Users also have a number of additional resources to rely upon, including: detailed digital elevation models which allow three-dimensional viewing of the imagery, more than five million geo-referenced photos from services such as Panoramio [12], and a rapidly expanding set of vector and image-based overlays from a wide range of commercial geospatial services companies, scientific and government organizations, and millions of individual members of the GE community.To make Google’s high-resolution imagery as useful as possible, it is necessary to more fully characterize the temporal, spectral, and spatial properties of the archive. Up to this point, Google has been unwilling to release detailed information regarding any of these aspects of their holdings.

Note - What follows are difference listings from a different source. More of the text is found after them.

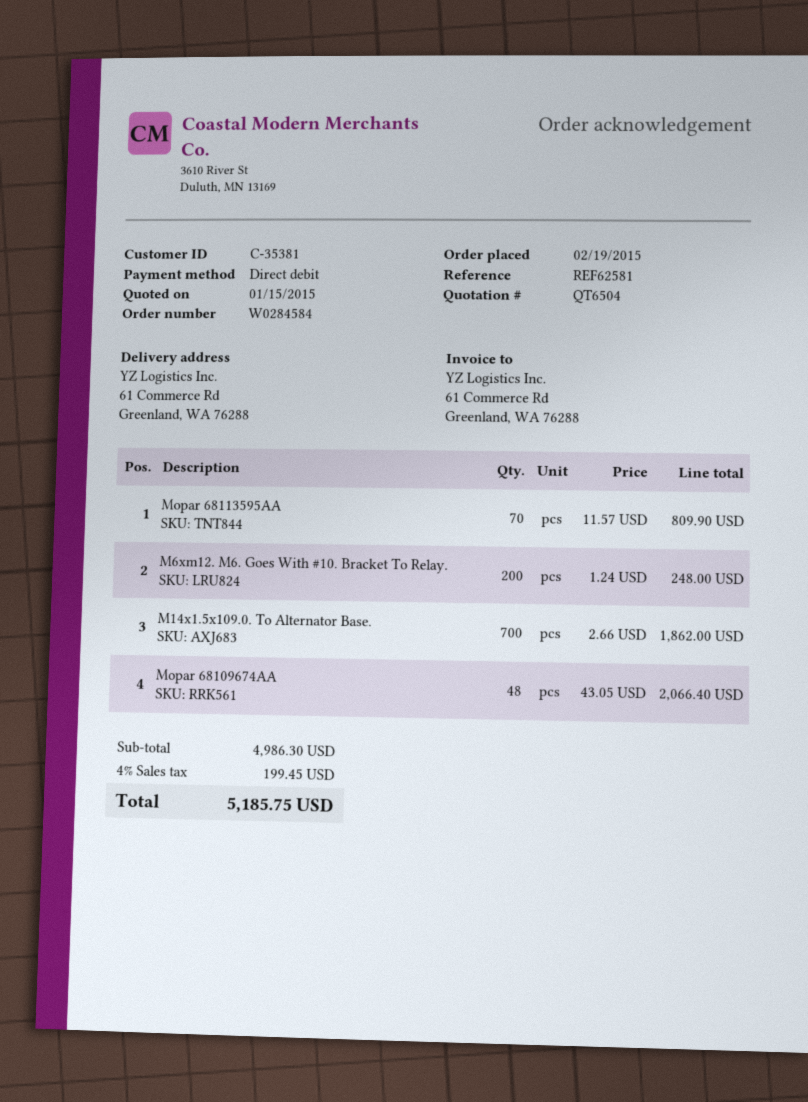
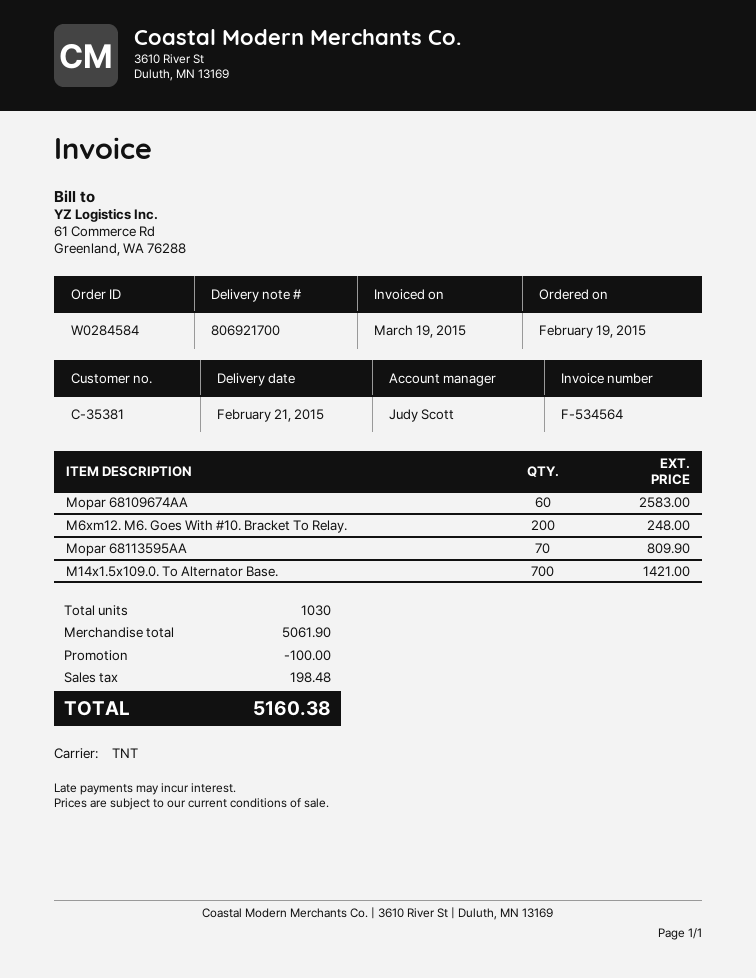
M14x1.5x109.0. To Alternator Base.: 700 for 1862.00 -> 700 for 1421.00
Mopar 68109674AA: 48 for 2066.40 -> 60 for 2583.00
subtotal: 4986.30 -> 5061.90
discount: none -> 100.00
tax: 199.45 -> 198.48
total: 5185.75 -> 5160.38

Of all the desired attributes, georegistration is the most readily tested.
Errors in image Dacomitinib alignment are apparent in the form of disjoint linear features such as roads and coastlines (Figure 1). In the face of these errors, the question arises: how trustworthy is the horizontal positional information in this archive? Large errors in georegistration would limit the scientific utility of the GE archive. In this analysis, we address this important question of horizontal positional accuracy.Figure 1.Apparent georegistration problems (highlighted with dashed yellow circles) between adjacent high-resolution images from Google Earth in: (a) Sao Paolo, Brazil, (b) San Salvador, El Salvador, (c) Chonan, South Korea, and (d) Anqing, China.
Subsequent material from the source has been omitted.